→ **Activity**: Please print out the entries below unchanged and skip the images.
***** Information supplied
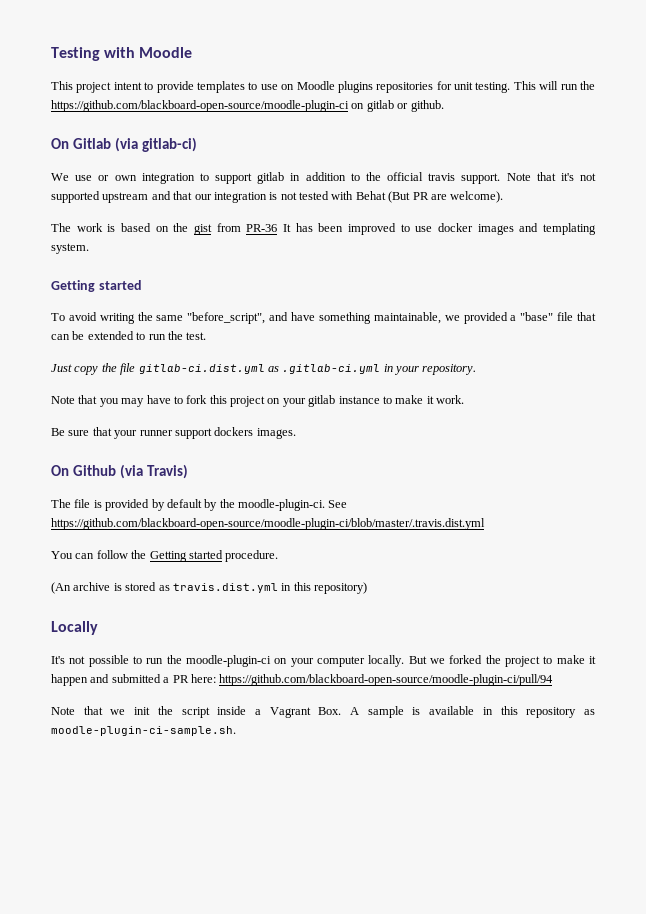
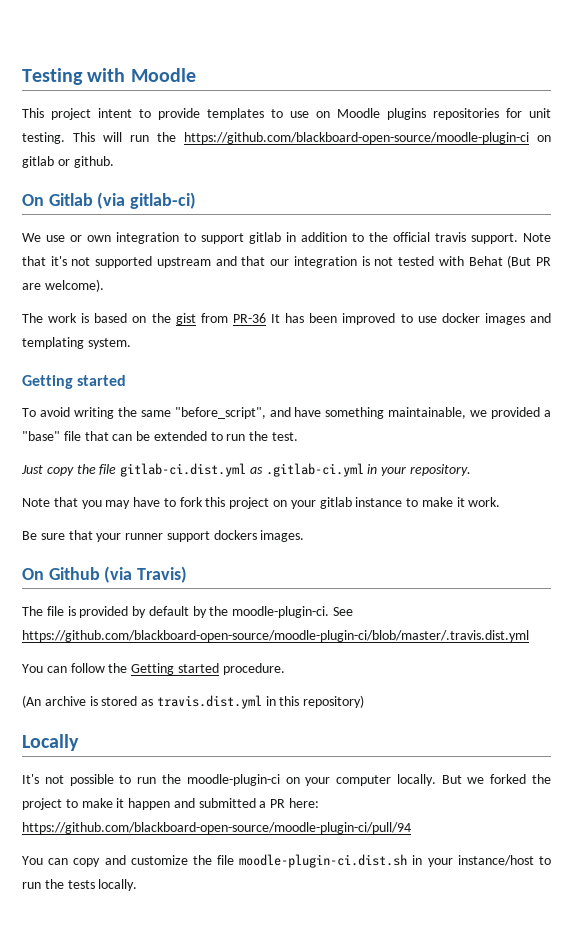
- Note that we init the script inside a Vagrant Box. A sample is available in this repository as moodle-plugin-ci-sample.sh.
+ You can copy and customize the file moodle-plugin-ci.dist.sh in your instance/host to run the tests locally.

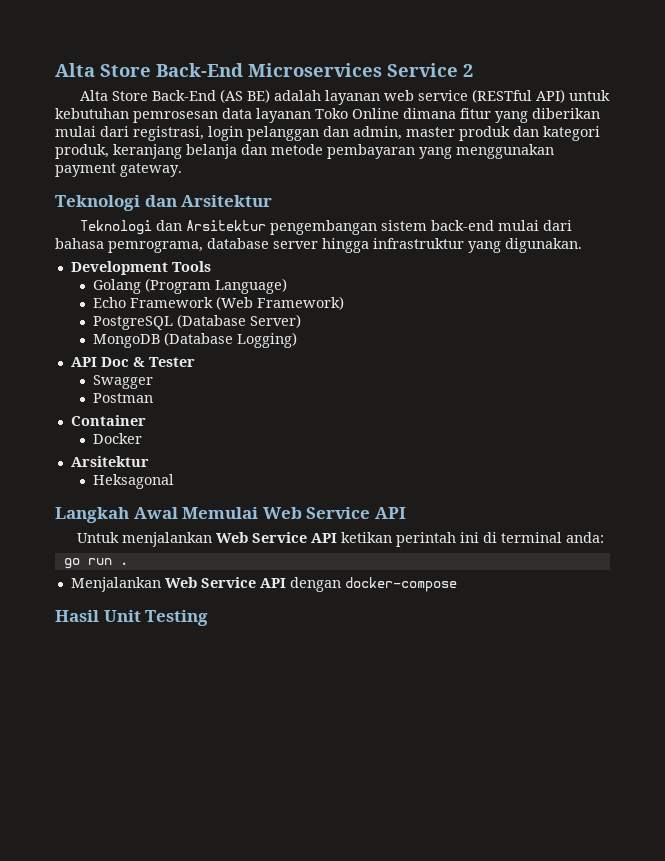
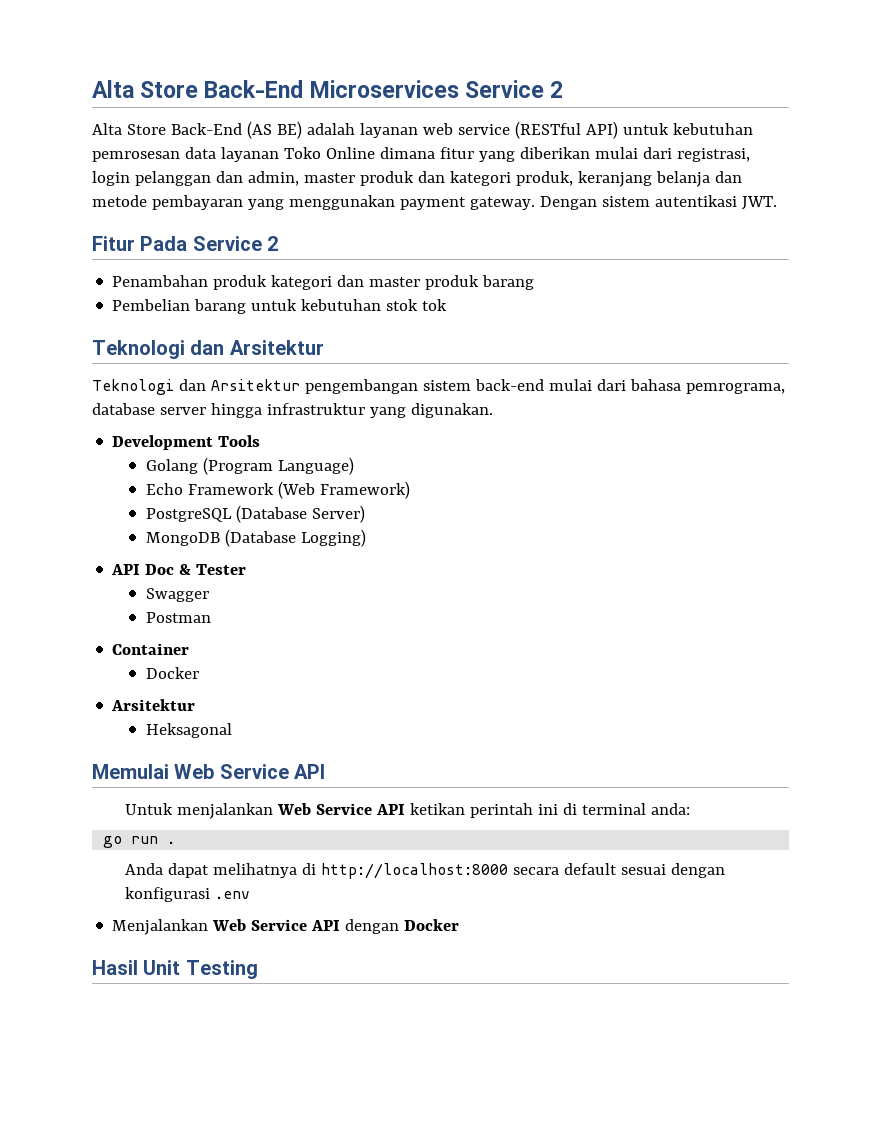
+ Dengan sistem autentikasi JWT.
+ Fitur Pada Service 2
+ Penambahan produk kategori dan master produk barang
+ Pembelian barang untuk kebutuhan stok tok
- Langkah Awal Memulai Web Service API
+ Memulai Web Service API
+ Anda dapat melihatnya di http://localhost:8000 secara default sesuai dengan konfigurasi .env
- Menjalankan Web Service API dengan docker-compose
+ Menjalankan Web Service API dengan Docker

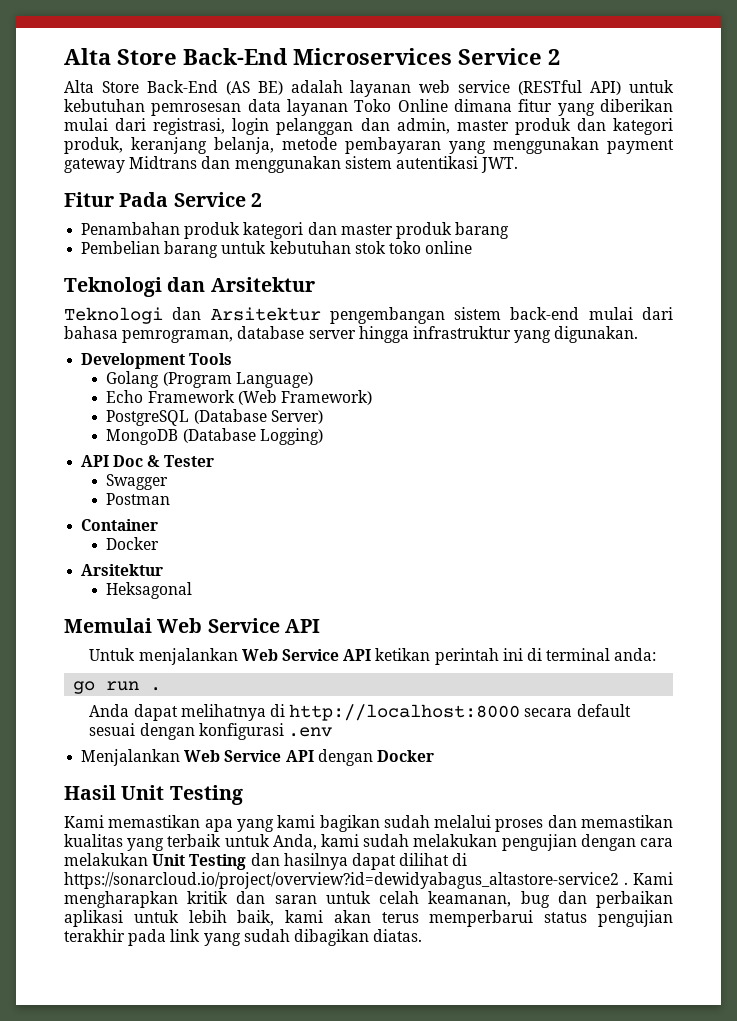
- Alta Store Back-End (AS BE) adalah layanan web service (RESTful API) untuk kebutuhan pemrosesan data layanan Toko Online dimana fitur yang diberikan mulai dari registrasi, login pelanggan dan admin, master produk dan kategori produk, keranjang belanja dan metode pembayaran yang menggunakan payment gateway. Dengan sistem autentikasi JWT.
+ Alta Store Back-End (AS BE) adalah layanan web service (RESTful API) untuk kebutuhan pemrosesan data layanan Toko Online dimana fitur yang diberikan mulai dari registrasi, login pelanggan dan admin, master produk dan kategori produk, keranjang belanja, metode pembayaran yang menggunakan payment gateway Midtrans dan menggunakan sistem autentikasi JWT.
- Pembelian barang untuk kebutuhan stok tok
+ Pembelian barang untuk kebutuhan stok toko online
- Teknologi dan Arsitektur pengembangan sistem back-end mulai dari bahasa pemrograma, database server hingga infrastruktur yang digunakan.
+ Teknologi dan Arsitektur pengembangan sistem back-end mulai dari bahasa pemrograman, database server hingga infrastruktur yang digunakan.
+ Kami memastikan apa yang kami bagikan sudah melalui proses dan memastikan kualitas yang terbaik untuk Anda, kami sudah melakukan pengujian dengan cara melakukan Unit Testing dan hasilnya dapat dilihat di https://sonarcloud.io/project/overview?id=dewidyabagus_altastore-service2 . Kami mengharapkan kritik dan saran untuk celah keamanan, bug dan perbaikan aplikasi untuk lebih baik, kami akan terus memperbarui status pengujian terakhir pada link yang sudah dibagikan diatas.

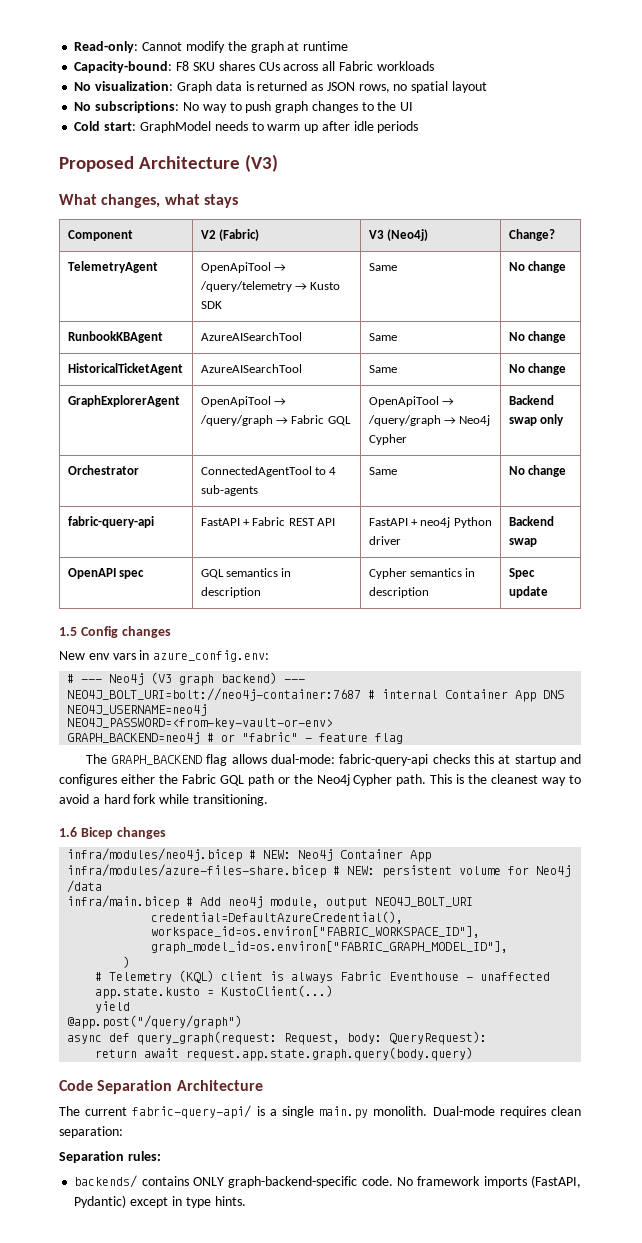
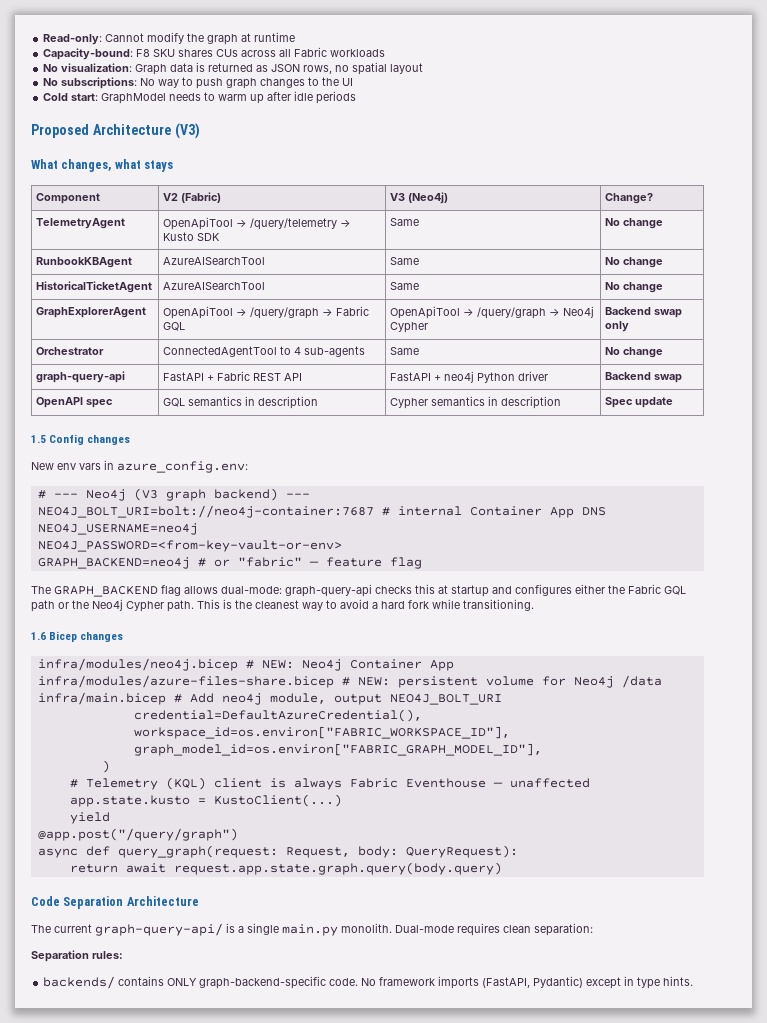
- fabric-query-api | FastAPI + Fabric REST API | FastAPI + neo4j Python driver | Backend swap
+ graph-query-api | FastAPI + Fabric REST API | FastAPI + neo4j Python driver | Backend swap
- The GRAPH_BACKEND flag allows dual-mode: fabric-query-api checks this at startup and configures either the Fabric GQL path or the Neo4j Cypher path.
+ The GRAPH_BACKEND flag allows dual-mode: graph-query-api checks this at startup and configures either the Fabric GQL path or the Neo4j Cypher path.
- The current fabric-query-api/ is a single main.py monolith.
+ The current graph-query-api/ is a single main.py monolith.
**********
→ **Written response**:
- Note that we init the script inside a Vagrant Box. A sample is available in this repository as moodle-plugin-ci-sample.sh.
+ You can copy and customize the file moodle-plugin-ci.dist.sh in your instance/host to run the tests locally.

+ Dengan sistem autentikasi JWT.
+ Fitur Pada Service 2
+ Penambahan produk kategori dan master produk barang
+ Pembelian barang untuk kebutuhan stok tok
- Langkah Awal Memulai Web Service API
+ Memulai Web Service API
+ Anda dapat melihatnya di http://localhost:8000 secara default sesuai dengan konfigurasi .env
- Menjalankan Web Service API dengan docker-compose
+ Menjalankan Web Service API dengan Docker

- Alta Store Back-End (AS BE) adalah layanan web service (RESTful API) untuk kebutuhan pemrosesan data layanan Toko Online dimana fitur yang diberikan mulai dari registrasi, login pelanggan dan admin, master produk dan kategori produk, keranjang belanja dan metode pembayaran yang menggunakan payment gateway. Dengan sistem autentikasi JWT.
+ Alta Store Back-End (AS BE) adalah layanan web service (RESTful API) untuk kebutuhan pemrosesan data layanan Toko Online dimana fitur yang diberikan mulai dari registrasi, login pelanggan dan admin, master produk dan kategori produk, keranjang belanja, metode pembayaran yang menggunakan payment gateway Midtrans dan menggunakan sistem autentikasi JWT.
- Pembelian barang untuk kebutuhan stok tok
+ Pembelian barang untuk kebutuhan stok toko online
- Teknologi dan Arsitektur pengembangan sistem back-end mulai dari bahasa pemrograma, database server hingga infrastruktur yang digunakan.
+ Teknologi dan Arsitektur pengembangan sistem back-end mulai dari bahasa pemrograman, database server hingga infrastruktur yang digunakan.
+ Kami memastikan apa yang kami bagikan sudah melalui proses dan memastikan kualitas yang terbaik untuk Anda, kami sudah melakukan pengujian dengan cara melakukan Unit Testing dan hasilnya dapat dilihat di https://sonarcloud.io/project/overview?id=dewidyabagus_altastore-service2 . Kami mengharapkan kritik dan saran untuk celah keamanan, bug dan perbaikan aplikasi untuk lebih baik, kami akan terus memperbarui status pengujian terakhir pada link yang sudah dibagikan diatas.

- fabric-query-api | FastAPI + Fabric REST API | FastAPI + neo4j Python driver | Backend swap
+ graph-query-api | FastAPI + Fabric REST API | FastAPI + neo4j Python driver | Backend swap
- The GRAPH_BACKEND flag allows dual-mode: fabric-query-api checks this at startup and configures either the Fabric GQL path or the Neo4j Cypher path.
+ The GRAPH_BACKEND flag allows dual-mode: graph-query-api checks this at startup and configures either the Fabric GQL path or the Neo4j Cypher path.
- The current fabric-query-api/ is a single main.py monolith.
+ The current graph-query-api/ is a single main.py monolith.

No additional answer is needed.